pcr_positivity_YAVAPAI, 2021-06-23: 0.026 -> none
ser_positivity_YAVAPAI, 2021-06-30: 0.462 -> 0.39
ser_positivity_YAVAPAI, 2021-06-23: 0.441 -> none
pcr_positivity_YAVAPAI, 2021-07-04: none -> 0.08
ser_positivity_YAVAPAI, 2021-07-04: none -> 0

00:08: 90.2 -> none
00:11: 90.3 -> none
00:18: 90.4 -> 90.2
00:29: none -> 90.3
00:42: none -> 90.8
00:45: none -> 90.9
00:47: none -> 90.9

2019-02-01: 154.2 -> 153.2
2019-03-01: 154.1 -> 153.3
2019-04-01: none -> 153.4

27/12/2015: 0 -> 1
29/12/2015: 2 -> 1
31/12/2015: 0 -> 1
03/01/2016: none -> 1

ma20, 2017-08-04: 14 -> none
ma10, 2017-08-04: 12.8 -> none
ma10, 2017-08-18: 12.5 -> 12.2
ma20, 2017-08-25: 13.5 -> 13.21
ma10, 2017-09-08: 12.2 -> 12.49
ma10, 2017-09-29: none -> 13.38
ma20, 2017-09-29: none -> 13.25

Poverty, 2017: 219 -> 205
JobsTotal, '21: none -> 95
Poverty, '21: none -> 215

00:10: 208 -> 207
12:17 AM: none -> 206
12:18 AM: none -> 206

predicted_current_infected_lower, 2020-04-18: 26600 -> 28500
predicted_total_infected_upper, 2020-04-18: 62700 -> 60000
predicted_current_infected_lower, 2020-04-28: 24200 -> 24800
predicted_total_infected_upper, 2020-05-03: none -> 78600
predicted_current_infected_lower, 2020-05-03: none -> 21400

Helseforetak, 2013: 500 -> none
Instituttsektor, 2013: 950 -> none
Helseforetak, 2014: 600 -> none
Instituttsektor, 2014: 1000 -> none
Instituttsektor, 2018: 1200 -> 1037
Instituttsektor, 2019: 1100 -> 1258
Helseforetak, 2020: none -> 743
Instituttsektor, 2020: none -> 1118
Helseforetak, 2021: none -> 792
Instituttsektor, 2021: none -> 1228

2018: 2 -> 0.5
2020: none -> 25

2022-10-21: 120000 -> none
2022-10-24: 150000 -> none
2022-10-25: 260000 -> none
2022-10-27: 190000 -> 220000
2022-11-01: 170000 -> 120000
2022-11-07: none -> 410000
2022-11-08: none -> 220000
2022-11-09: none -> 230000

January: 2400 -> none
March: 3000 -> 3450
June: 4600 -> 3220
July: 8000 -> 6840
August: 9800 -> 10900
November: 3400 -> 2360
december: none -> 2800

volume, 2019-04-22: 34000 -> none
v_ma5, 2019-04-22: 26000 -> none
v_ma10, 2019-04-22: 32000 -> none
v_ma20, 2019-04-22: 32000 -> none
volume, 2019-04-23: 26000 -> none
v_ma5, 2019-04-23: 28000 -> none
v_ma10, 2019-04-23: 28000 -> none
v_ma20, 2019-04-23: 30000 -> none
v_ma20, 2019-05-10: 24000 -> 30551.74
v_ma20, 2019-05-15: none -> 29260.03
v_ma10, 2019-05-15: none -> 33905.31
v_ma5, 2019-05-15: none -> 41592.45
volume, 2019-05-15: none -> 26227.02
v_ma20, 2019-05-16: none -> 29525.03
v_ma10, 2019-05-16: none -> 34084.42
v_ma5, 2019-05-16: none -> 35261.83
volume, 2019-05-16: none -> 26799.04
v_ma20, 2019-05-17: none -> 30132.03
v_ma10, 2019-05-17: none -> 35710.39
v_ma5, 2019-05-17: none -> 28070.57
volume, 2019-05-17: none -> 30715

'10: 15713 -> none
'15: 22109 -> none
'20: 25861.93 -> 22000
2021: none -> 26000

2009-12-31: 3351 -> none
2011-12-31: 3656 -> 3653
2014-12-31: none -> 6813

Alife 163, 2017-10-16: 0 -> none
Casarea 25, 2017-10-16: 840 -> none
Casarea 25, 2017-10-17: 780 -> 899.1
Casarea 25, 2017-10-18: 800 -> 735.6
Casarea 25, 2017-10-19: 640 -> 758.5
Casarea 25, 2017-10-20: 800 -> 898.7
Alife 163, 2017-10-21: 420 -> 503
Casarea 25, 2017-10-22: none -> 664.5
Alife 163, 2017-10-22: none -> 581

- - -

TASK ITEM: Search the records for the word "Helseforetak" and return every line that holds it.

RESPONSE BELOW:
Helseforetak, 2013: 500 -> none
Helseforetak, 2014: 600 -> none
Helseforetak, 2020: none -> 743
Helseforetak, 2021: none -> 792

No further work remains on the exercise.